What’s the data on family history impacting my own pregnancy experience? If my mom had a hard (or easy) labor and delivery, will it be the same for me? My mom has told me over and over again how easy her labor was with me, and I am crossing my fingers for the same!
—Hoping for generational luck
There are a lot of reasons to think this might be true. Mothers and daughters share (on average) various characteristics that could determine length of labor. This includes, for example, pelvic shape. On the other hand, inheritance is noisy and imperfect, so it’s not clear how important this really is. It’s a question for data!
Data here is also likely to be imperfect. In particular, it would be unusual to have medical record data on characteristics of labor for both mom and daughter. Our medical records tend not to go back that far. This means that if researchers want to study it, they generally need to rely on recollection of labor, at least for the mother.
One recent study that does this collected data from 323 mother-daughter pairs in Israel. For the daughters, the researchers observed actual measured length of labor.

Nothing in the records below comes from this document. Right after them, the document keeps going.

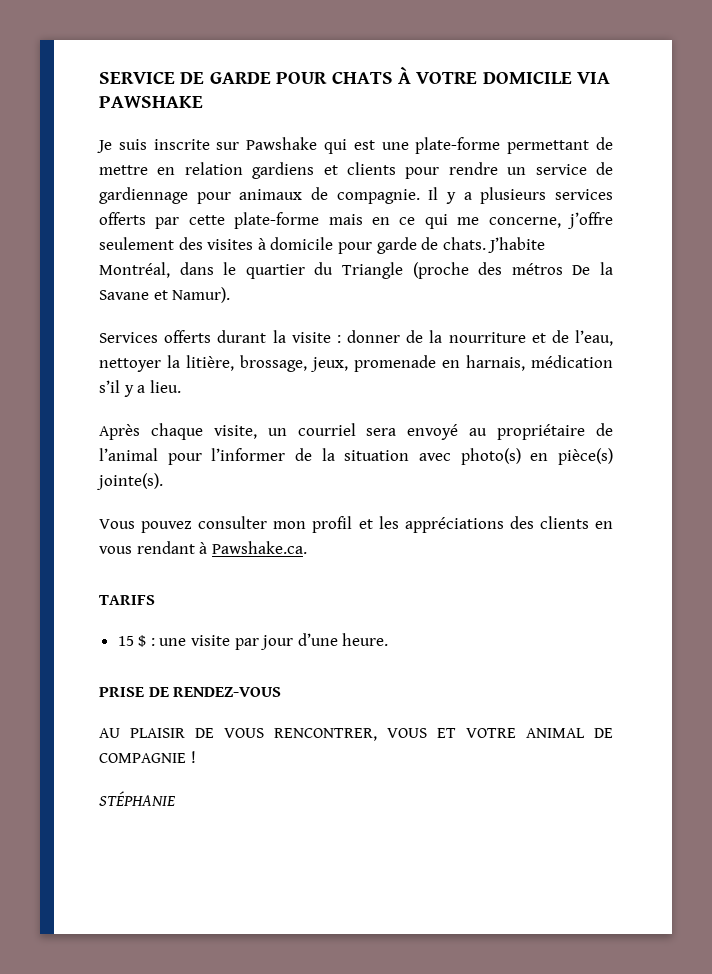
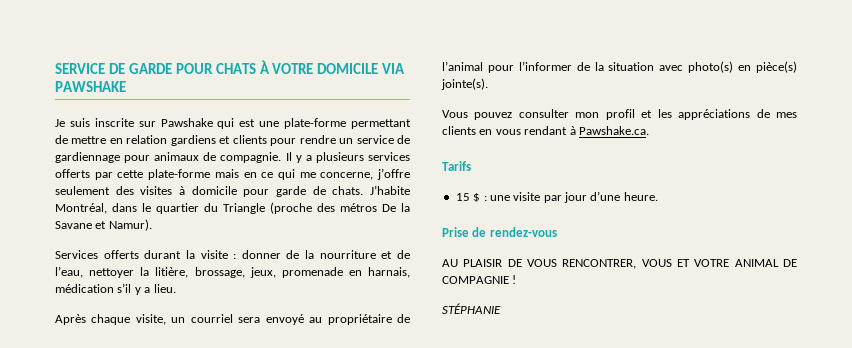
- Vous pouvez consulter mon profil et les appréciations des clients en vous rendant à Pawshake.ca.
+ Vous pouvez consulter mon profil et les appréciations de mes clients en vous rendant à Pawshake.ca.
- TARIFS
+ Tarifs
- PRISE DE RENDEZ-VOUS
+ Prise de rendez-vous

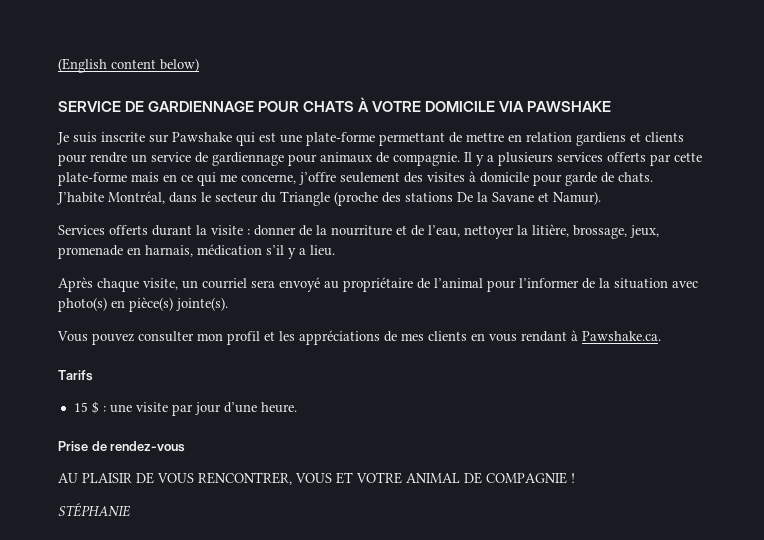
+ (English content below)
- SERVICE DE GARDE POUR CHATS À VOTRE DOMICILE VIA PAWSHAKE
+ SERVICE DE GARDIENNAGE POUR CHATS À VOTRE DOMICILE VIA PAWSHAKE
- J’habite Montréal, dans le quartier du Triangle (proche des métros De la Savane et Namur).
+ J’habite Montréal, dans le secteur du Triangle (proche des stations De la Savane et Namur).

For the moms, they asked them about length of labor. They classified labor as “longer” if it was greater than 10 hours. They found that if the mother’s labor was more than 10 hours, the daughter was about twice as likely to have a labor longer than 10 hours too.
Unfortunately, there is no more detailed data to look to. Length of labor is one metric of difficulty but certainly not the only one, and there is no guarantee that your childbirth will look like your mom’s. In light of this data, though, you can definitely hope!